Hmmm…. Interesting question. Can you trust your own thoughts? Does intelligence mean you can trust your own thoughts?

I have an answer for you that you’ll find insightful.

Intelligence generally translates to time required to learn – although below somewhere in the 80’s learning even the most trivial of sequences appears nearly impossible. And below the mid 90’s begins to become prohibitively costly upon those that teach. 10% of people are impossible to teach, and nearly half of people are costly to teach. Hence the future problem of employment.

Intelligence above 105 is largely reducible to a learning curve. at 105 or so you can learn from instructions, repair machines, and express yourself logically. About every 7–10 points or so higher, it’s easier to learn from increasingly abstract (less obviously related) bits of information. Around 115 learn on your own. Around 125 invent new machines. Around 135 understand complex relations and synthesize them for others. Around 145 invent and reorganize existing ideas.

Above that I have not seen anything meaningful other than the ability to construct longer denser sentences (I cannot speak in long narrations like Chomsky, and I cannot grasp and translate ideas as fast as Terence Tau. And I have also seen the opposite, which is a tendency to place too much value on intuitions (some people who shall remain nameless), and given that I specialize in identifying pseudoscience, there are a vast number of theorists in many fields who do not know about that which they speak.
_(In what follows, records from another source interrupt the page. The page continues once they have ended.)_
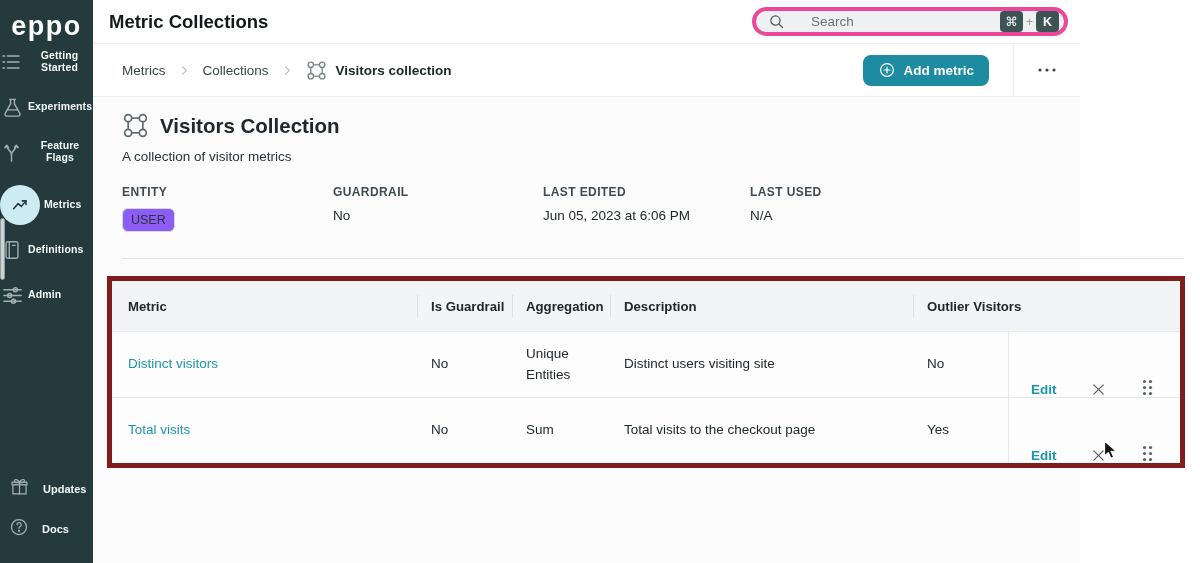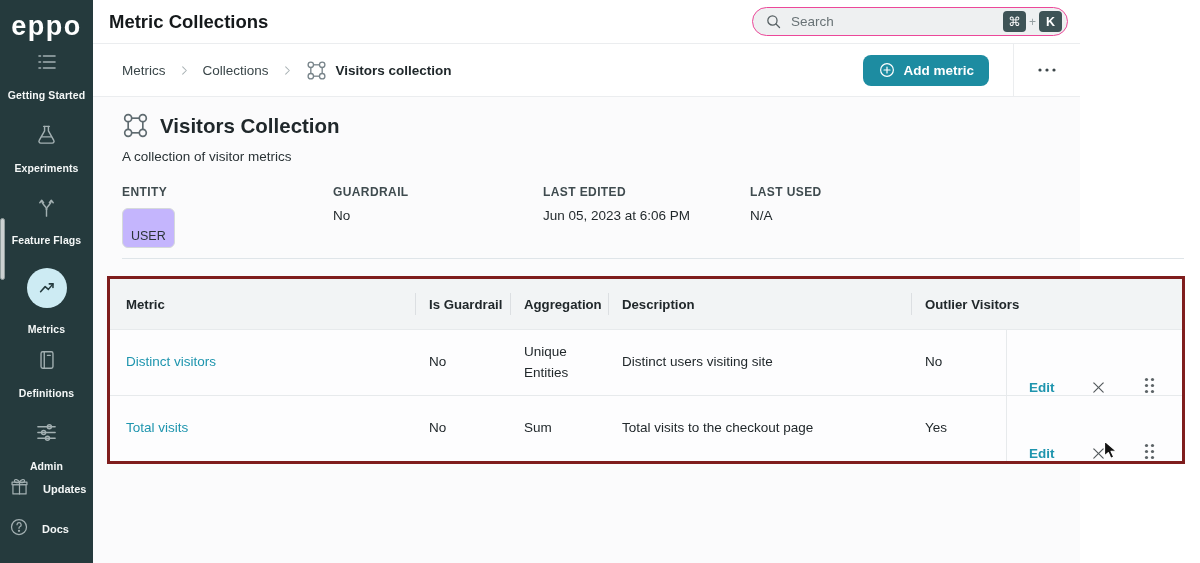--- a/index.html
+++ b/index.html
@@ -28,7 +28,7 @@
   .main { position:relative; flex:1; height:563px; background:#fbfbfc; }
   .topbar { height:44px; background:#fff; border-bottom:1px solid #ebedef; display:flex; align-items:center; padding:0 12px 0 16px; }
   .page-title { font-size:18.5px; font-weight:700; color:#15191b; }
-  .search { margin-left:auto; width:316px; height:29px; background:#eef0f1; border:1px solid #ec4899; border-radius:15px; display:flex; align-items:center; padding:0 5px 0 12px; cursor:text; }
+  .search { margin-left:auto; width:316px; height:29px; background:#eef0f1; border:4px solid #ec4899; border-radius:15px; display:flex; align-items:center; padding:0 5px 0 12px; cursor:text;gap:17px; }
   .search-ph { font-size:13.5px; color:#687275; margin-left:9px; flex:1; }
   .keys { display:flex; align-items:center; gap:3px; }
   .key { min-width:23px; height:21px; background:#3e5356; color:#fff; border-radius:4px; display:flex; align-items:center; justify-content:center; font-size:12.5px; padding:0 4px; }

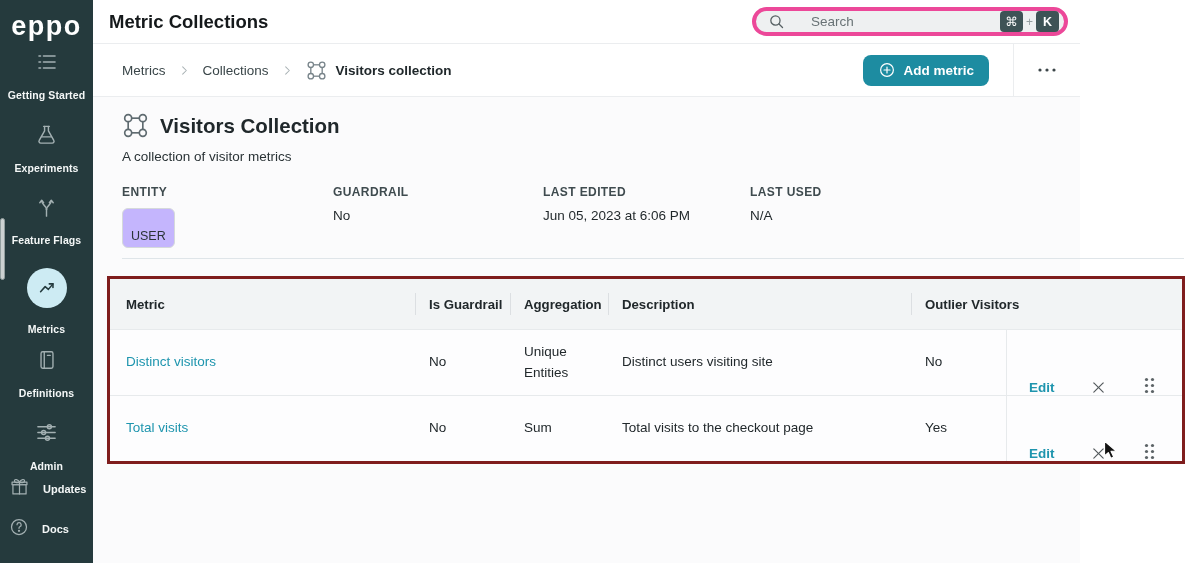--- a/index.html
+++ b/index.html
@@ -12,7 +12,7 @@
   .logo { color:#fff; font-size:27px; font-weight:600; letter-spacing:1.5px; margin-top:6px; height:40px; display:flex; align-items:center; cursor:pointer; }
   .scroll-thumb { position:absolute; left:0; top:218px; width:5px; height:62px; background:#ccd1d1; border:1px solid #929e9e; border-radius:3px; }
   .nav { display:flex; flex-direction:column; align-items:center; margin-top:4px; width:100%; }
-  .nav-item { display:flex; flex-direction:column; align-items:center; gap:16px; margin-bottom:21px; cursor:pointer; width:100%; }
+  .nav-item { display:flex; flex-direction:row; align-items:center; gap:4px; margin-bottom:21px; cursor:pointer; width:100%; }
   .nav-item.metrics { margin-bottom:13px; }
   .nav-icon { width:24px; height:24px; display:flex; align-items:center; justify-content:center; }
   .nav-icon svg { stroke:#a3b0b2; }

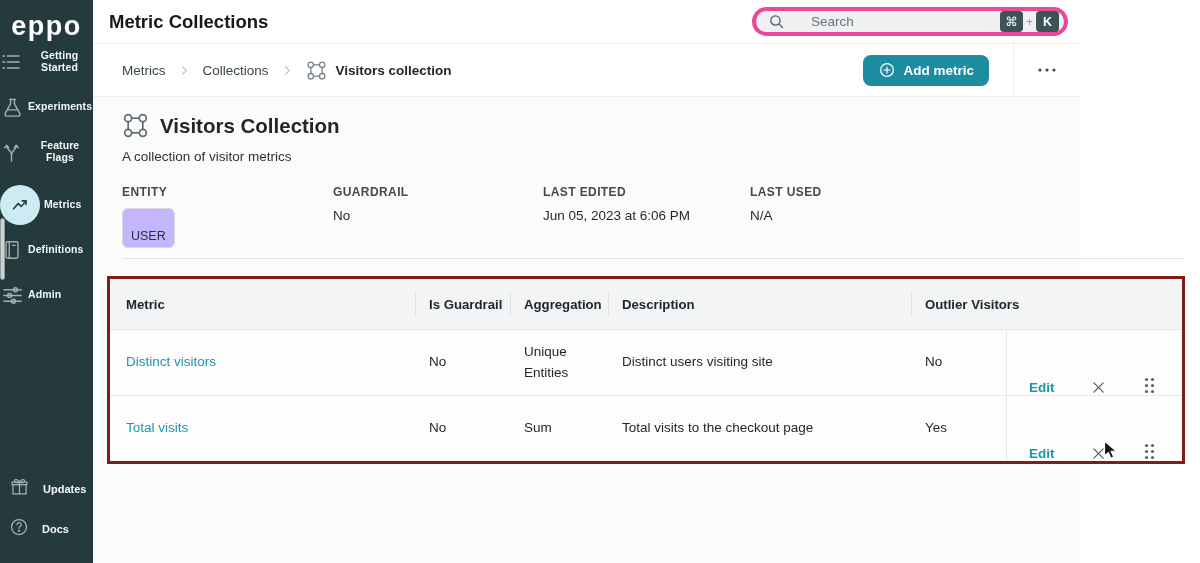--- a/index.html
+++ b/index.html
@@ -50,7 +50,7 @@
   .meta-col { position:absolute; top:88px; }
   .meta-label { font-size:12px; font-weight:700; color:#3f4b4f; letter-spacing:0.4px; }
   .meta-value { margin-top:9px; font-size:13.5px; color:#1f2629; }
-  .badge { display:inline-block; border:1px solid #d5d9db; border-radius:6px; padding:20px 8px 4px; font-size:12.5px; color:#2b3438; background:#c4b5fd; }
+  .badge { display:inline-block; border:1px solid #d5d9db; border-radius:6px; padding:4px 8px 4px; font-size:12.5px; color:#2b3438; background:#8b5cf6; }
 
   .divider { position:absolute; left:29px; top:161px; width:1062px; height:1px; background:#dfe5e9; }
 

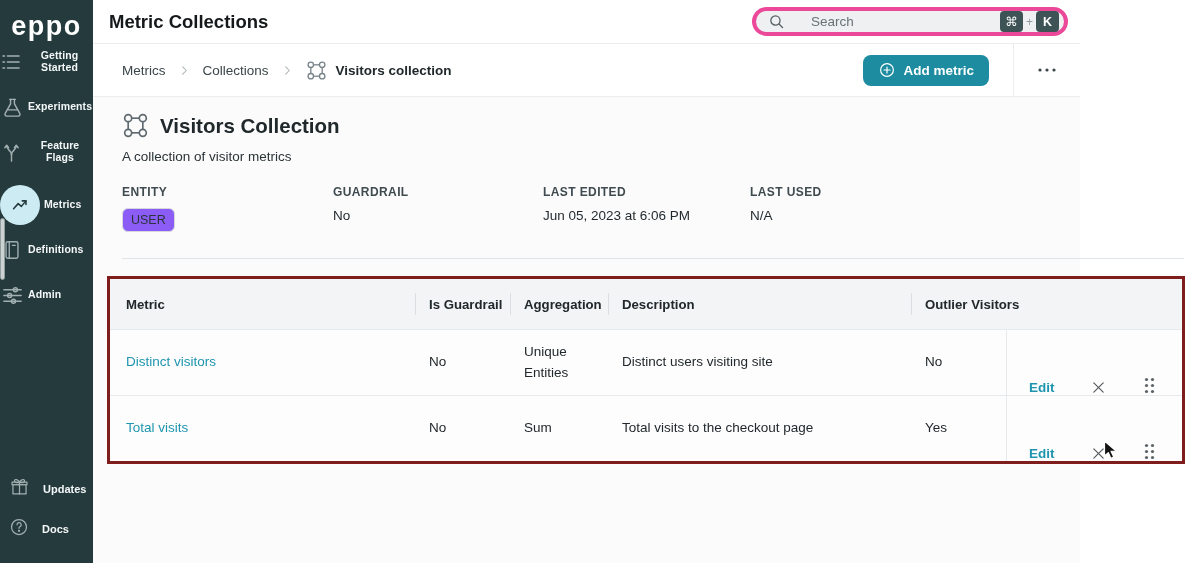--- a/index.html
+++ b/index.html
@@ -54,7 +54,7 @@
 
   .divider { position:absolute; left:29px; top:161px; width:1062px; height:1px; background:#dfe5e9; }
 
-  .tbl { position:absolute; left:14px; top:179px; width:1078px; border:3px solid #7f1d1d; background:#14b8a6; }
+  .tbl { position:absolute; left:14px; top:179px; width:1078px; border:5px solid #7f1d1d; background:#14b8a6; }
   .tr { display:grid; grid-template-columns:305px 95px 98px 303px 95px 1fr; align-items:center; }
   .tr.head { height:50px; background:#f2f4f5; }
   .tr.row { min-height:66px; border-top:1px solid #e7eaec; background:#fdfdfe; }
Those higher than you are not so much smarter as we they had more ‘time’ to create vast networks of relations (associations) – so the time required to identify a new pattern is shorter. The only way I know to improve your “demonstrated” intelligence in everyday life is to be well read (possess more general knowledge) in multiple fields, and be lucky to have high conscientiousness as a personality trait. (All fields develop systemic falsehoods, so cross field knowledge is necessary).

Those that are nearly frightening (children), and born with extraordinary abilities are very rare but I think we are beginning to understand what makes them possible (in utero). And their abilities do not necessarily continue past maturity.

People in the 130’s tend to specialize in synthesizing and communicating difficult ideas to those in the standard deviations below them, and you would find that most CEO’s are in the 130’s, just like a lot of professors are in the 140’s.

This is why the ability to articulate your ideas and make use of vocabulary is such an extraordinary proxy for intelligence.
So here is my suggestion no matter where you are on the spectrum: Assume you’re wrong until you can’t possible find an alternative. Because that’s actually what demonstrated intelligence means.

So I want to reframe your question for you: there is NEVER A REASON to trust your thoughts, feelings, or intuitions for anything other than “ouch, that hurts”. Knowledge like evolution is the result of survival, not justification. No matter how good you think your reasoning, the only test of truth is survival against all odds.

That’s what being smart means. Which was Socrates’ whole point.